The electronic version of this article is the complete one and can be found online at: http://www.infectagentscancer.com/content/6/1/2


Received:15 November 2010
Accepted:20 January 2011
Published:20 January 2011

© 2011 Rossi et al; licensee BioMed Central Ltd.

This is an Open Access article distributed under the terms of the Creative Commons Attribution License (http://creativecommons.org/licenses/by/2.0), which permits unrestricted use, distribution, and reproduction in any medium, provided the original work is properly cited.

Abstract

Background

HPV type distribution by cytological status represents useful information to predict the impact of mass vaccination on screening programs.

Methods

women aged from 25 to 64 who attended cervical cancer screening in five different Italian regions were tested for HPV infection with Hybrid Capture II (HCII) low and high risk probes. Women repeating Pap-test upon unsatisfactory or positive results, or as a post-treatment and post-colposcopy follow-up analysis, were excluded from our study. High risk (HR) HPV positive samples were typed using GP5+/GP6+ primed PCR, followed by Reverse Line Blot for 18 high/intermediate risk HPV types, while low risk (LR) HPV positive samples were tested with type specific primers for HPV6 and HPV11.

Results

3410 women had a valid HCII and Pap-test. The prevalence of HR and LR infections was 7.0% and 3.6%, 29.1% and 13.7%, 68.1% and 31.9%, 60.0% and 0.0%, 65.0% and 12.0%, for negative, ASC-US, L-SIL, ASC-H and H-SIL cytology, respectively. The fraction of ASC-US+ cytology due to HPV 16 and 18 ranged from 11.2 (HPV 16/18 alone) to 15.4% (including HPV 16/18 in co-infection with other virus strains), and that due to HPV 6 and 11 ranged from 0.2% (HPV 6/11 alone) to 0.7% (including HPV 6/11 in co-infection with other LR virus strains).

Conclusions

mass vaccination with bivalent or quadrivalent HPV vaccine would modestly impact on prevalence of abnormal Pap-test in screening.

Background

In Italy, vaccination against HPV was included in the routine vaccination schedule at the beginning of 2008 and has since been actively offered to all 11-year old girls [1].

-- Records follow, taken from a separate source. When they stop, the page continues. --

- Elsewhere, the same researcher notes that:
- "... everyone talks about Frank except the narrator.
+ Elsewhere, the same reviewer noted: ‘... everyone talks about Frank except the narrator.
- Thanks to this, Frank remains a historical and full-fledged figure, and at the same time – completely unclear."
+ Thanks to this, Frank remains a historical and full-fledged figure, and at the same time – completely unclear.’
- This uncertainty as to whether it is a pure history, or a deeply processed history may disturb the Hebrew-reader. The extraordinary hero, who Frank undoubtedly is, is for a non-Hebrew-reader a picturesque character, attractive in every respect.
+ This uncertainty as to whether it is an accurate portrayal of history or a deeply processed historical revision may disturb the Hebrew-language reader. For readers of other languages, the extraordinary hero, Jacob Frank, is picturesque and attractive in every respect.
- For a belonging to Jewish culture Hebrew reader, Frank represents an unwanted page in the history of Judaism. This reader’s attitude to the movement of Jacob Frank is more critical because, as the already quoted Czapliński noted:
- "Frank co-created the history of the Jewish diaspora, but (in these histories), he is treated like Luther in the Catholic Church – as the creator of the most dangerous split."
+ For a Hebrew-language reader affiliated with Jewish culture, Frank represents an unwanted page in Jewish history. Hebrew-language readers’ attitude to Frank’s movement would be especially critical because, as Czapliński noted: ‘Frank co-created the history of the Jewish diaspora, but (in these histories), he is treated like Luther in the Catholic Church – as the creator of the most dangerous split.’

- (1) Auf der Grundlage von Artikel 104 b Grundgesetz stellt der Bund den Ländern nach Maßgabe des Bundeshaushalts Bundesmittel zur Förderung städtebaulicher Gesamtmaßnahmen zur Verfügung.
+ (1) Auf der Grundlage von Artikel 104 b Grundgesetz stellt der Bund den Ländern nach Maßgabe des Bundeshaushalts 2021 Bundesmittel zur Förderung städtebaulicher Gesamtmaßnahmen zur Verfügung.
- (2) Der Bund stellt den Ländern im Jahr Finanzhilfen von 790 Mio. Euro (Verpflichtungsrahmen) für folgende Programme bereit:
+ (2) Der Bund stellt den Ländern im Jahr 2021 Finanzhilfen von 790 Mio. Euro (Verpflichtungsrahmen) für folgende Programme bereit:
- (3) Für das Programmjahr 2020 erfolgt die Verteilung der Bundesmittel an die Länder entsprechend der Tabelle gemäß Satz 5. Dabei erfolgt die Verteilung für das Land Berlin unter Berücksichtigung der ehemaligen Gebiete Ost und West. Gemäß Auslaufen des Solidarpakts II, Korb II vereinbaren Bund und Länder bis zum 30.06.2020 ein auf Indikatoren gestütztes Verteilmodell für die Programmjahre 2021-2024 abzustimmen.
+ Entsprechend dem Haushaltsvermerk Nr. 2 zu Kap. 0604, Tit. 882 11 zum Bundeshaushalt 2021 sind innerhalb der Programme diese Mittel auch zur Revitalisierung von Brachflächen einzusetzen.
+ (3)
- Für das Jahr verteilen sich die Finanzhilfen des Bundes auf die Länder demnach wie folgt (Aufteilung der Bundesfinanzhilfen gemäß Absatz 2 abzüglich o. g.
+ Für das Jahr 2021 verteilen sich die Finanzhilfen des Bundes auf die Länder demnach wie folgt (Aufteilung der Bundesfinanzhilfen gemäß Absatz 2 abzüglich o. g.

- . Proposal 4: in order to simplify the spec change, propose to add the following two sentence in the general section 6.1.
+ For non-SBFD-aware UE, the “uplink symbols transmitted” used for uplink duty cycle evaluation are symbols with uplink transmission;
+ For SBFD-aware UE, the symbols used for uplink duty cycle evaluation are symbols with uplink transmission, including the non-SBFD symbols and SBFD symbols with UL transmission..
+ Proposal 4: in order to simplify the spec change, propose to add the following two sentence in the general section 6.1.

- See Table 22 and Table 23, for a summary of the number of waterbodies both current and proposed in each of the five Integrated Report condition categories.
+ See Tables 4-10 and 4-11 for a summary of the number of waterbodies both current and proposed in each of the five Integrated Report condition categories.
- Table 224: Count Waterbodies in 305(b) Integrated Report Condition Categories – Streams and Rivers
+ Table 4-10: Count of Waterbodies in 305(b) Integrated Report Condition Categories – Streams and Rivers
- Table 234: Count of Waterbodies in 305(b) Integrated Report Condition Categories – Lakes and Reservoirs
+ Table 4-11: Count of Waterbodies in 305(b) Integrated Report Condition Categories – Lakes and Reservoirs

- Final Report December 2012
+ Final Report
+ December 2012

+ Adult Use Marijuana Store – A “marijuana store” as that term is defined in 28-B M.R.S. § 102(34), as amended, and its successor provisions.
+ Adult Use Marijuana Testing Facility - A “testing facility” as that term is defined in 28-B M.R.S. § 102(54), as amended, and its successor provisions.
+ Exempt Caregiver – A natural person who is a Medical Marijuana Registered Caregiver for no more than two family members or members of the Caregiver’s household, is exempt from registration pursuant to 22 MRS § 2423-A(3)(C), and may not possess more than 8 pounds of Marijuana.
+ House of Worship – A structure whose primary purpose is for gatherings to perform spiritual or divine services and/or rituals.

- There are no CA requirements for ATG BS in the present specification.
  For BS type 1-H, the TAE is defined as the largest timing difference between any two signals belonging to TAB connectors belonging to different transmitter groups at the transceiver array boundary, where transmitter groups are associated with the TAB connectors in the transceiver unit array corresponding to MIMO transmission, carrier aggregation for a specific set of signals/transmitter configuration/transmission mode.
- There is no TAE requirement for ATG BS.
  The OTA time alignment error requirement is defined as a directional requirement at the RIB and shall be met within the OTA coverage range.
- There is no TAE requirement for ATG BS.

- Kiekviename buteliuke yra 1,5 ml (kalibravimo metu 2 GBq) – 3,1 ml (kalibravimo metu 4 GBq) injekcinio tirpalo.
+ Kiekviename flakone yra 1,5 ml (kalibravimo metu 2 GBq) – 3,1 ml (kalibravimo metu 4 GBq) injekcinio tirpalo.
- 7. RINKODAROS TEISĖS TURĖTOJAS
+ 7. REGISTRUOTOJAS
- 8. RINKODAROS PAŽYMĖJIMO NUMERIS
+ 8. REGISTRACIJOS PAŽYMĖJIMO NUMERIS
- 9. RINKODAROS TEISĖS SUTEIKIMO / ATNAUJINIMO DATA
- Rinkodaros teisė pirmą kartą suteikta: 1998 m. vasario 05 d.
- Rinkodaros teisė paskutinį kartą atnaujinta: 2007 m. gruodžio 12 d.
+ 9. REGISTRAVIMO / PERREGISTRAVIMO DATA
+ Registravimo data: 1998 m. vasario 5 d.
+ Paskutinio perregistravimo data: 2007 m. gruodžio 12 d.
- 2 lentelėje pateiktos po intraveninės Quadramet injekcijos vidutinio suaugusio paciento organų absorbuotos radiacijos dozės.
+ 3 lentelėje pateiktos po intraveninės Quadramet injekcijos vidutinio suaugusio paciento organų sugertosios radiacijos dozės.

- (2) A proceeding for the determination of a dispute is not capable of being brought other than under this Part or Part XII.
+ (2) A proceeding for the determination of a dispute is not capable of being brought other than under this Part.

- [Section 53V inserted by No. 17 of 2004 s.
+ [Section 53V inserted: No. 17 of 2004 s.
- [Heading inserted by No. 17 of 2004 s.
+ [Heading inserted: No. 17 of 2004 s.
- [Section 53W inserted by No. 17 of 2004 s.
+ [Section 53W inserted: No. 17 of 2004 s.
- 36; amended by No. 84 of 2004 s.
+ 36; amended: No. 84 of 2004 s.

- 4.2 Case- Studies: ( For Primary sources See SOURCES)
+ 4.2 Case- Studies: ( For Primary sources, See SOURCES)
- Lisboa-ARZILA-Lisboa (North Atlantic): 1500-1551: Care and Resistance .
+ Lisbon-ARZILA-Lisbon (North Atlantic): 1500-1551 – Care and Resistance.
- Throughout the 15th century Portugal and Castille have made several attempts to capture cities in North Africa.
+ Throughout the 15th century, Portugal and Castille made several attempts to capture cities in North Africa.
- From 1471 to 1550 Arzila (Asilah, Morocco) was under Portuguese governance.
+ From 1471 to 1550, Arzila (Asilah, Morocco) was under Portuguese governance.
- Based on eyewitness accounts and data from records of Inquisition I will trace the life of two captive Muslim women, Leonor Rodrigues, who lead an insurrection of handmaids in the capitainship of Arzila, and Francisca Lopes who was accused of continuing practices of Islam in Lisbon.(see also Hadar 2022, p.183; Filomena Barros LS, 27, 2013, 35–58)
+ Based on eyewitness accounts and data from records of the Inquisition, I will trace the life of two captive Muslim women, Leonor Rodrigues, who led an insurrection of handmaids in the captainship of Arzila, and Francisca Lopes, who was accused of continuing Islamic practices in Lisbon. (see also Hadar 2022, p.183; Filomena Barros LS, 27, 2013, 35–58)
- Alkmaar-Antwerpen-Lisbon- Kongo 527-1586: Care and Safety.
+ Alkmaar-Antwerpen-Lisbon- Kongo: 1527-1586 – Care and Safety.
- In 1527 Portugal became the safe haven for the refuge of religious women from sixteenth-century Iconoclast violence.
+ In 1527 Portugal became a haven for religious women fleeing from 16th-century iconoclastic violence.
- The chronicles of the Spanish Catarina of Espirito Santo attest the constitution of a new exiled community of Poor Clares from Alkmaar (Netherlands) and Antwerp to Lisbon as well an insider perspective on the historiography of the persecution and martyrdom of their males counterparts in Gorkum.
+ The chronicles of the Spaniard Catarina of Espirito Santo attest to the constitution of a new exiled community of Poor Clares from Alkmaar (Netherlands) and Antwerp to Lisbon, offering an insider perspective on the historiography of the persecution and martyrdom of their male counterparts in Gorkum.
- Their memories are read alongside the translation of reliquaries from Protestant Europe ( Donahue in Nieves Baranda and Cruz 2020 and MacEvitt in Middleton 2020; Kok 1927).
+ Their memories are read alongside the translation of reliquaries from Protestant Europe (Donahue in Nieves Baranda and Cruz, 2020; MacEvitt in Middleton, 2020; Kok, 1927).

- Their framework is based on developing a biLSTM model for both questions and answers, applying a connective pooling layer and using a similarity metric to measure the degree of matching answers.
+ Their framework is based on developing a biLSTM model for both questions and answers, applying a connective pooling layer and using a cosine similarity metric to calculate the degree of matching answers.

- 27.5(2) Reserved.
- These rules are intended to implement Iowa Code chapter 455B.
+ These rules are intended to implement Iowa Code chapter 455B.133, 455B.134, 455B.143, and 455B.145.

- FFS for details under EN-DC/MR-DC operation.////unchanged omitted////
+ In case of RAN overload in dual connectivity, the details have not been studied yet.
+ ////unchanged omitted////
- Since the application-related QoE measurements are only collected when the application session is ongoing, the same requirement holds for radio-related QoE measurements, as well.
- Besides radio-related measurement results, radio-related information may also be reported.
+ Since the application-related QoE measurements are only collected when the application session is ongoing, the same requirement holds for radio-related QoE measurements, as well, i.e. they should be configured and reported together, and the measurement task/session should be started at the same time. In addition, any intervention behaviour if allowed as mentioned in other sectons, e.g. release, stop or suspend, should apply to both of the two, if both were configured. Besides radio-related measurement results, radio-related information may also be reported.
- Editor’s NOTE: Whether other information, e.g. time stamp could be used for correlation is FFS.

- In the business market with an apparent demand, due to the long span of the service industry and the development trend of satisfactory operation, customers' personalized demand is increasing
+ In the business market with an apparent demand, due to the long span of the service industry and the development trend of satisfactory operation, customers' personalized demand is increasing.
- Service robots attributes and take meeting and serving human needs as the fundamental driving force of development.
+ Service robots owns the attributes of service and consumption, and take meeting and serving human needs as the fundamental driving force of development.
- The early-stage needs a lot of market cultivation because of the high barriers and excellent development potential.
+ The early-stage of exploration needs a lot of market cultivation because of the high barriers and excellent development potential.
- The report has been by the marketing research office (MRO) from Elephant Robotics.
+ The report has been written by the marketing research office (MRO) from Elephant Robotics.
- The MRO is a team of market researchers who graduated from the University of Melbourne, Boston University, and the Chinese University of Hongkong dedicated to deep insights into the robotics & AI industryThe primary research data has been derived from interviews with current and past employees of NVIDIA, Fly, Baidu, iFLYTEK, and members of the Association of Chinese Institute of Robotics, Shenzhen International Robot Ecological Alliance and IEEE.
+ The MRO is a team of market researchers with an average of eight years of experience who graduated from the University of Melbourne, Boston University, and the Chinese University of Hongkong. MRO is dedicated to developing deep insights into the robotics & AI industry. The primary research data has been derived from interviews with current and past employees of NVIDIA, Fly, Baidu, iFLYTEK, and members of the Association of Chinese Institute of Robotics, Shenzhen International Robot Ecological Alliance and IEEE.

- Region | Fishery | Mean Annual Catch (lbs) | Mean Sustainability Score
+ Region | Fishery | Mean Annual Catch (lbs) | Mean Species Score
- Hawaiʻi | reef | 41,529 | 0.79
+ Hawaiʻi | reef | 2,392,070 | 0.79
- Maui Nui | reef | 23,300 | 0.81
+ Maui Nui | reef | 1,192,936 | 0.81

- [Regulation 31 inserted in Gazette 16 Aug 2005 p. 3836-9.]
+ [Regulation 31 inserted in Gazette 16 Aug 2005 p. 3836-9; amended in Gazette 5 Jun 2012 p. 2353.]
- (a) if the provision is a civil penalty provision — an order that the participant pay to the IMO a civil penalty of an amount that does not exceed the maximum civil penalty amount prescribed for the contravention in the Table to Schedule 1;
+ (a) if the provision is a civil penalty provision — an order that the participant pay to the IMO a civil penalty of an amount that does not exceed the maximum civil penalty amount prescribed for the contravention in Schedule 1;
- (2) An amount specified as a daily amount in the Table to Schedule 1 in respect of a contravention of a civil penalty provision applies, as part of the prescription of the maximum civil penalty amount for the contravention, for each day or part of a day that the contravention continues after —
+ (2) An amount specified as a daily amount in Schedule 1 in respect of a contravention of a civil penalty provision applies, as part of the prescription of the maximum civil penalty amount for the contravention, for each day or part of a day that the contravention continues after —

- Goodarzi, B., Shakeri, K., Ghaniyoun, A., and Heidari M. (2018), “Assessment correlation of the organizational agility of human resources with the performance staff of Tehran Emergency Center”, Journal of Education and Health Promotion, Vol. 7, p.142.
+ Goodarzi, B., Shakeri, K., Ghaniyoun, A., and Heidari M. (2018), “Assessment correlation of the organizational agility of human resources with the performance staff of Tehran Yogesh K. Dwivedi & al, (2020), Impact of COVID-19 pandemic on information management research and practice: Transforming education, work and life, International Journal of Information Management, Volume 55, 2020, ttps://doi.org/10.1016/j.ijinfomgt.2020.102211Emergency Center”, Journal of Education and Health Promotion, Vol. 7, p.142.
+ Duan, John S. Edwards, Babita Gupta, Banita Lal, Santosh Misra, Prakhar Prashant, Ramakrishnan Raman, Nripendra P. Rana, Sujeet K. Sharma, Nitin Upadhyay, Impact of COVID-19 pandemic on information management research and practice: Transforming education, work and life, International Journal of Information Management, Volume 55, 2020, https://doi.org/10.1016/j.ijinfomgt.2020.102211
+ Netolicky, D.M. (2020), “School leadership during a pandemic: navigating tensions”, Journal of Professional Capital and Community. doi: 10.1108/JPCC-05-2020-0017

Since 2006, both the Ministry of Health and the Centre for Disease Prevention and Control have planned and commissioned a set of studies to assess HPV epidemiology before introducing the vaccine and to predict the impact of a mass vaccination campaign [2].

In particular, the aim of the present study was to measure the prevalence of different HPV types in the general population attending screening programs in the metropolitan area of Rome and southern Italy.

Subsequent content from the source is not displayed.